In Which Glenda Becomes Glen

Betrayal! Of the four little chicks I picked up this spring, two are roosters! And here I thought chicken sexing was 90% accurate. I want to be a chicken sexer; obviously it just involves pretending to work and making arbitrary decisions, something I excel at. Perhaps there is even on-the-job drinking.

Glen/Glenda and the neutrally-monikered Snowy started crowing as soon as school break started, and I was sleeping later and didn’t realize it. Mr. Husband told me last week that he thought they were crowing in the morning, but I thought he was tripping. He also said that they were having face-offs in which they were apparently fronting on each other and bumping chests. Sometimes I get so busy I don’t even know what’s going on around here.

So now I have two choices: I can eat them or I can give them away. I am more inclined to do the latter. Anybody want a couple of healthy roosters?

15 thoughts on “In Which Glenda Becomes Glen

  1. Sounds like my friend’s cat Max. Or shall i say Maxine? You’d think the animal shelter would be a bit better at that sexing thing…

  2. but chicken is such a tasty treat… hehe. and home grown, no less!

    i would put an ad in the paper, Chooks Free To Good Home. Then see what crackpots show up :)

  3. A long time ago, we had chicks. Two male, two female. One of the males (the stronger, I assume) became the rooster and the other one turned into a hen. We ate the rooster because he was too loud and the neighbors were complaining. Then one of the hens stopped laying eggs and became a rooster.

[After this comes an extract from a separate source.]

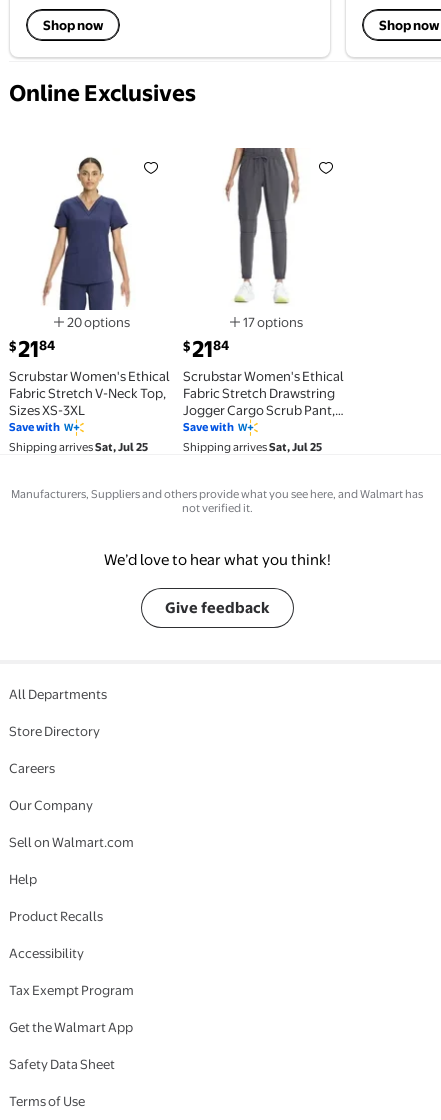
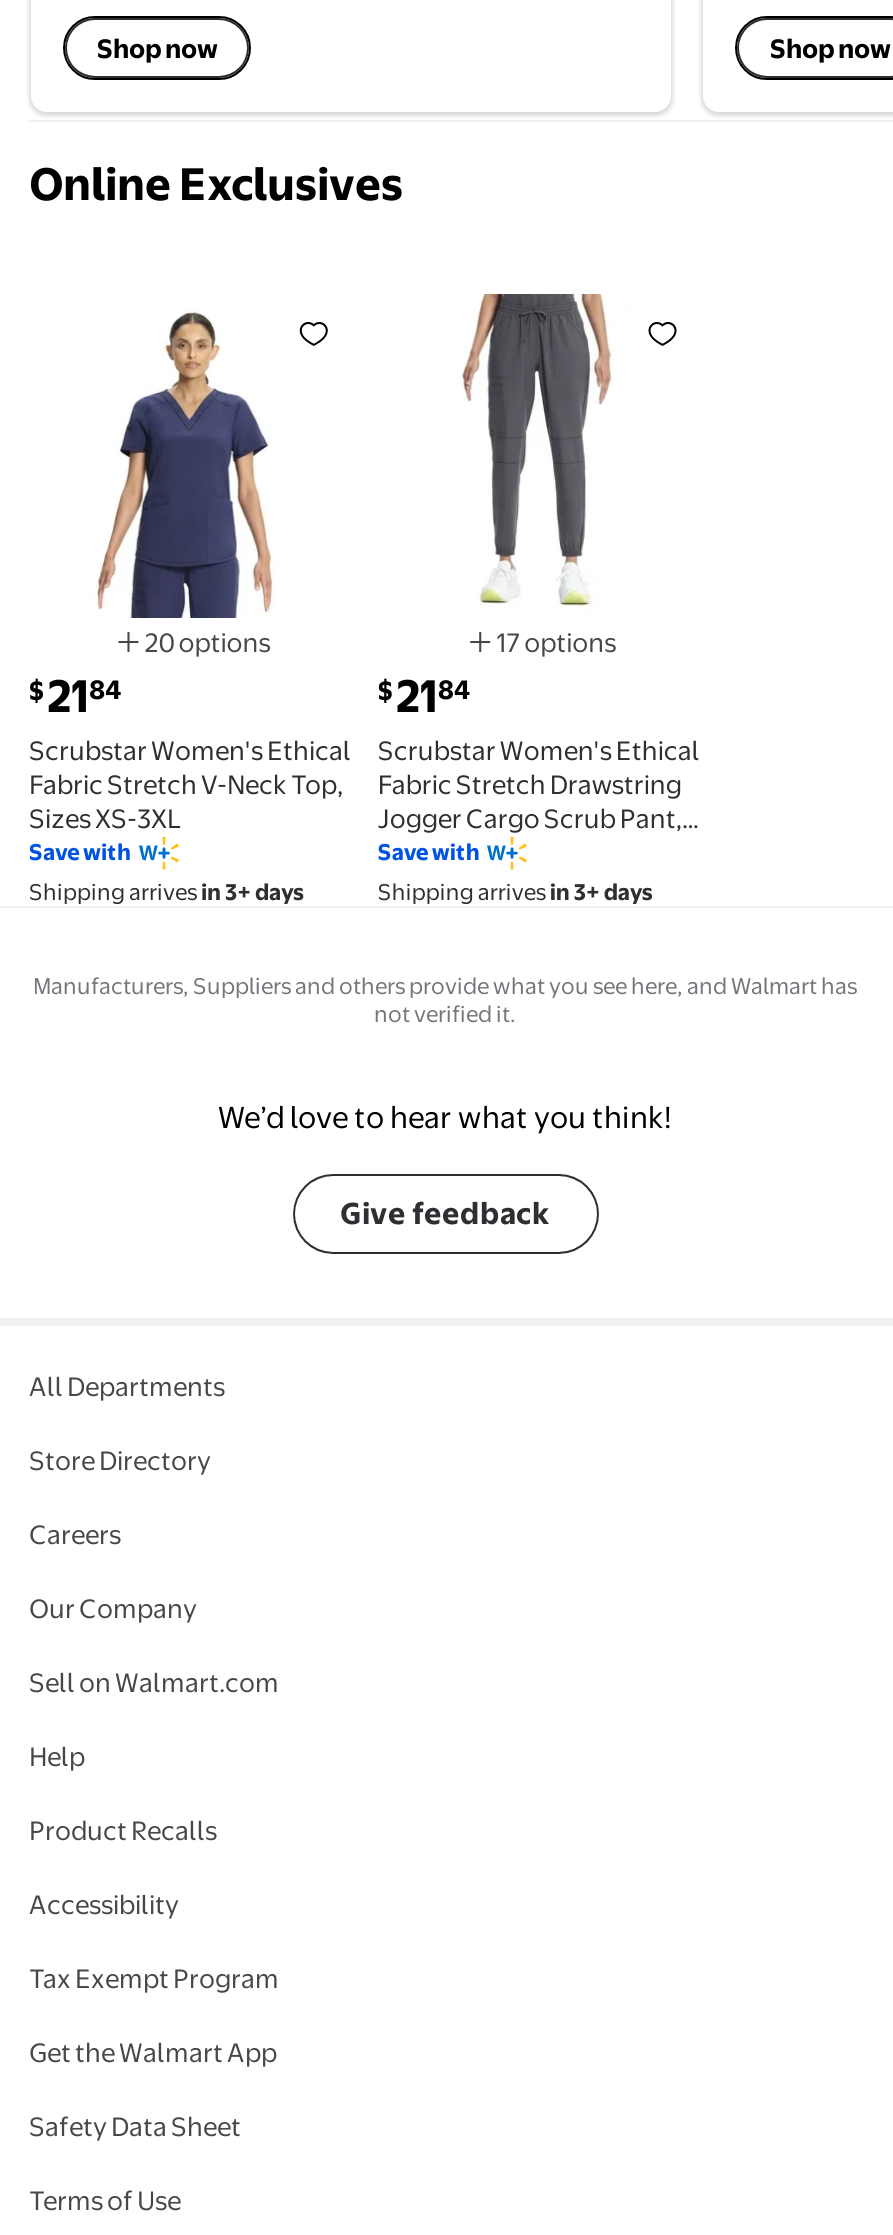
- Shipping arrives Sat, Jul 25
+ Shipping arrives in 3+ days

- Shipping arrives Sat, Jul 25
+ Shipping arrives in 3+ days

  4. Oh, Dude. I jinxed you by calling one of your chicks “the rooster” this spring.

  5. We had that happen with our first cat. We were trying to get a female Siamese. Got home with a male. Mrs. Wife (ha!) freaked out and wanted to take him back. I was too attached at that point. So, he went from being Sabrina to Archie, and our second>/i> cat became Sabrina.

    Y’know, the Red Stripe made that story more interesting in my head.

  6. Omigod!! You didn’t tell me there were TWO!!! I thought you only had one rooster, and I was the only girl in urban Seattle with two desperately-in-need-of-dispatching roosters! Cheers! May your luck be as fruitful as mine.

    (Should I ask my friend if her co-worker wants two more roosters?) he he he…

  7. When I adopted my rabbit from the SPCA he had just been returned by a woman who was told he was female, but discovered the opposite. On his previous adoption papers I noticed the comment, “no ovaries found.” That explained his shaved belly and incision scar – poor guy.

  8. Of course I’d take them– but then I’d just eat them. Six of one, half dozen of the other.
    So to speak.
    If it were me, I’d take them up to Woodland Park and throw them over the fence into the zoo. They’ve got chickens running loose in there. The birds seem to have plenty to eat, and I don’t imagine one or two more would make any difference.

  9. Joshua’s got a good point. After all, Zoos (plural of zoo?) are where you are supposed to keep animals ;)

  10. HAAAY! Svarit and Joshua, for shame! ;) This is the zoo.

    Mr. Husband is all ready sharpening his hatchet.